## [Instructions for the task]
Below are records; the lines starting at the one with "column Margin |" and ending at the one with "ECC40 | GEN11: 1 -> 0" must be reproduced exactly, both included. Pictures must not appear.

## [Revision comparison data]
####
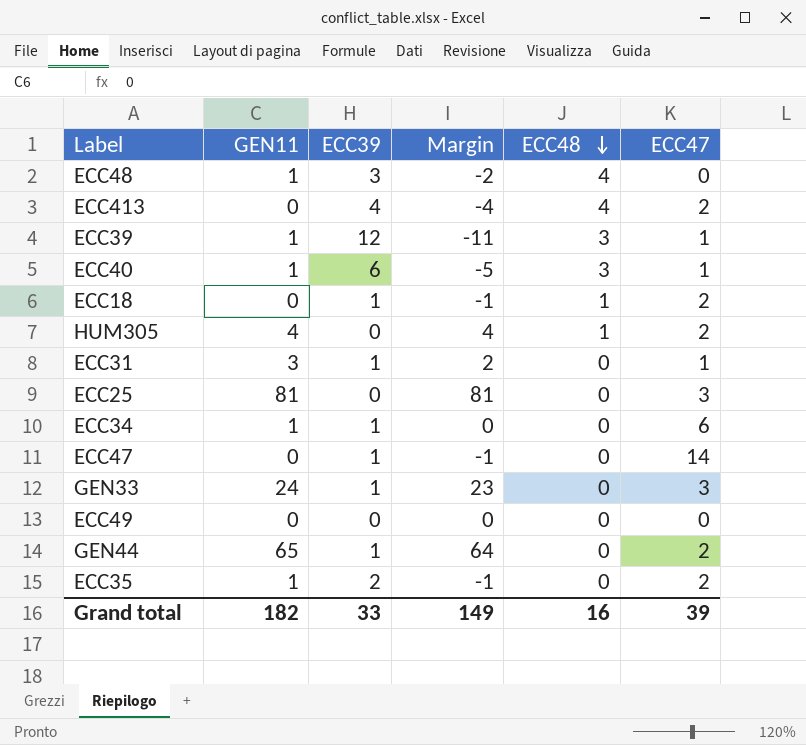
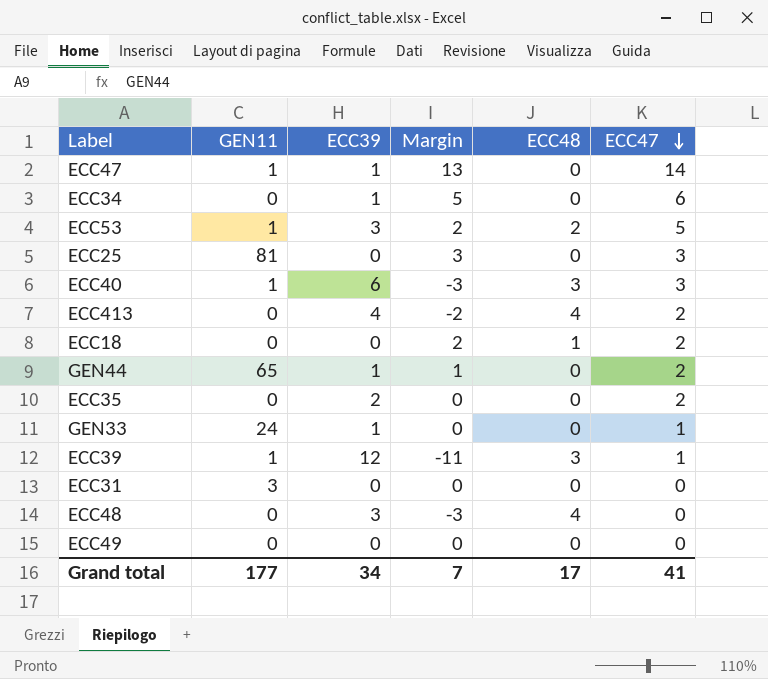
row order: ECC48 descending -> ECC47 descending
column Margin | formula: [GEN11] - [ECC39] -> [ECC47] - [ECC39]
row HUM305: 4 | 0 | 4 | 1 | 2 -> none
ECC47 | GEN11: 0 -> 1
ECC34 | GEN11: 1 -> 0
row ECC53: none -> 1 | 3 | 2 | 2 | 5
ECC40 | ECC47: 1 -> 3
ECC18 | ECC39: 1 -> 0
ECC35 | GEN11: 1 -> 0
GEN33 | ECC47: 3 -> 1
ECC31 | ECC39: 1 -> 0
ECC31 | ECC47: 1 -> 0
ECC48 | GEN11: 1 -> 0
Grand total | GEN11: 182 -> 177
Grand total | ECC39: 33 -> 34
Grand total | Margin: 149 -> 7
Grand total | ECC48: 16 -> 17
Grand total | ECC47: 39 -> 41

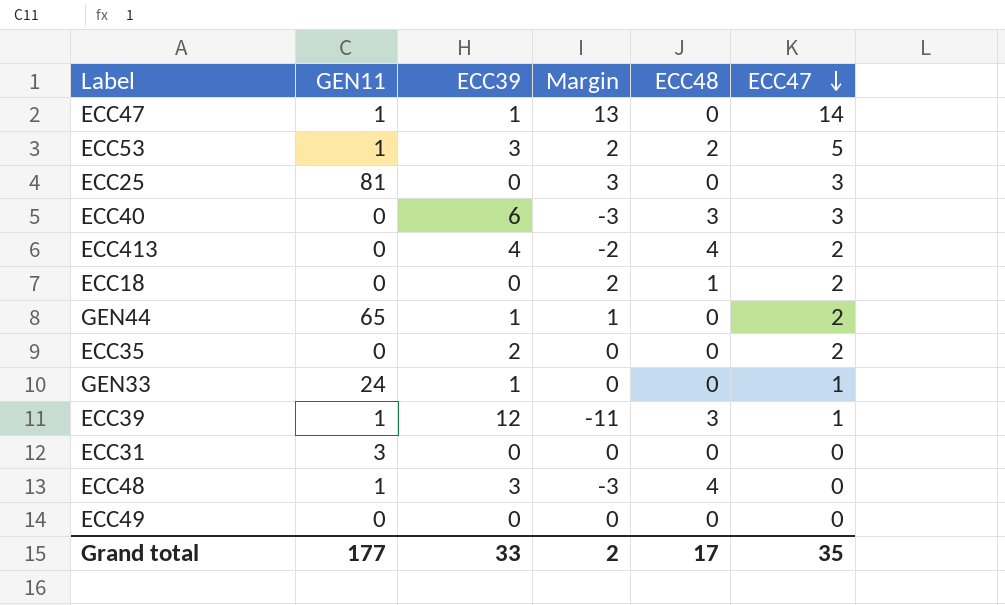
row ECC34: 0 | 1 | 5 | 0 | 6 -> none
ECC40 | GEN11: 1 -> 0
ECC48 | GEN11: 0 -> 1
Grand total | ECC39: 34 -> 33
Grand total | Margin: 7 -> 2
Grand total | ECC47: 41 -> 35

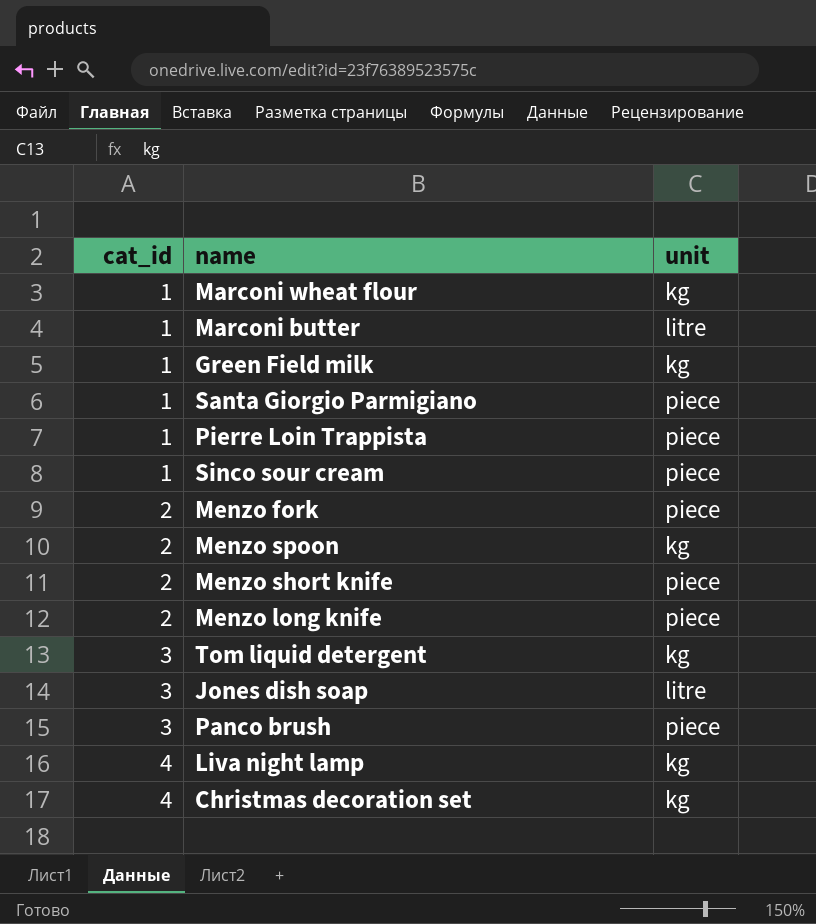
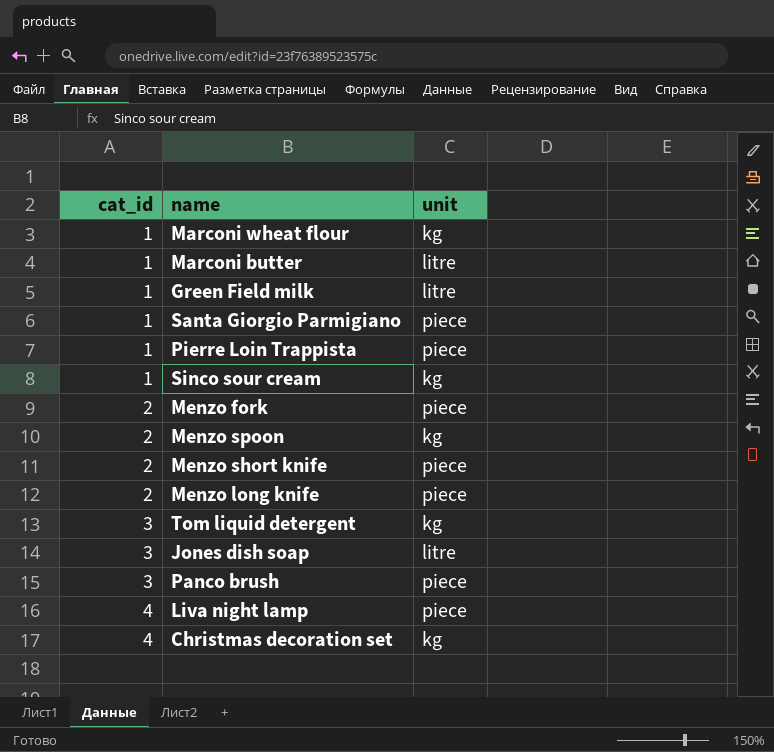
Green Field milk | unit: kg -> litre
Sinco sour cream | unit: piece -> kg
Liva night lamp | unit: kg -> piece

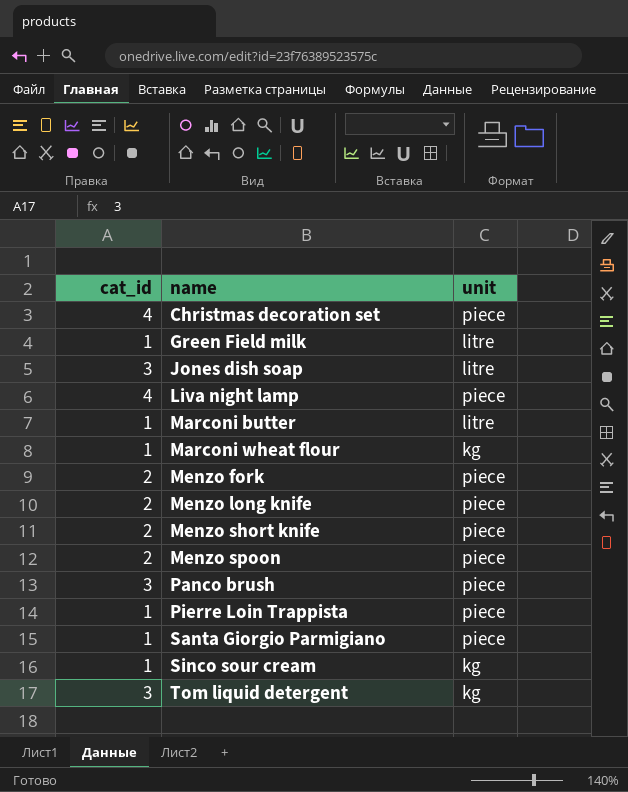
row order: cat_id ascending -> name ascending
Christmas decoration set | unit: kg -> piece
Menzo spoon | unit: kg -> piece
####
## [Exercise solution]
column Margin | formula: [GEN11] - [ECC39] -> [ECC47] - [ECC39]
row HUM305: 4 | 0 | 4 | 1 | 2 -> none
ECC47 | GEN11: 0 -> 1
ECC34 | GEN11: 1 -> 0
row ECC53: none -> 1 | 3 | 2 | 2 | 5
ECC40 | ECC47: 1 -> 3
ECC18 | ECC39: 1 -> 0
ECC35 | GEN11: 1 -> 0
GEN33 | ECC47: 3 -> 1
ECC31 | ECC39: 1 -> 0
ECC31 | ECC47: 1 -> 0
ECC48 | GEN11: 1 -> 0
Grand total | GEN11: 182 -> 177
Grand total | ECC39: 33 -> 34
Grand total | Margin: 149 -> 7
Grand total | ECC48: 16 -> 17
Grand total | ECC47: 39 -> 41

row ECC34: 0 | 1 | 5 | 0 | 6 -> none
ECC40 | GEN11: 1 -> 0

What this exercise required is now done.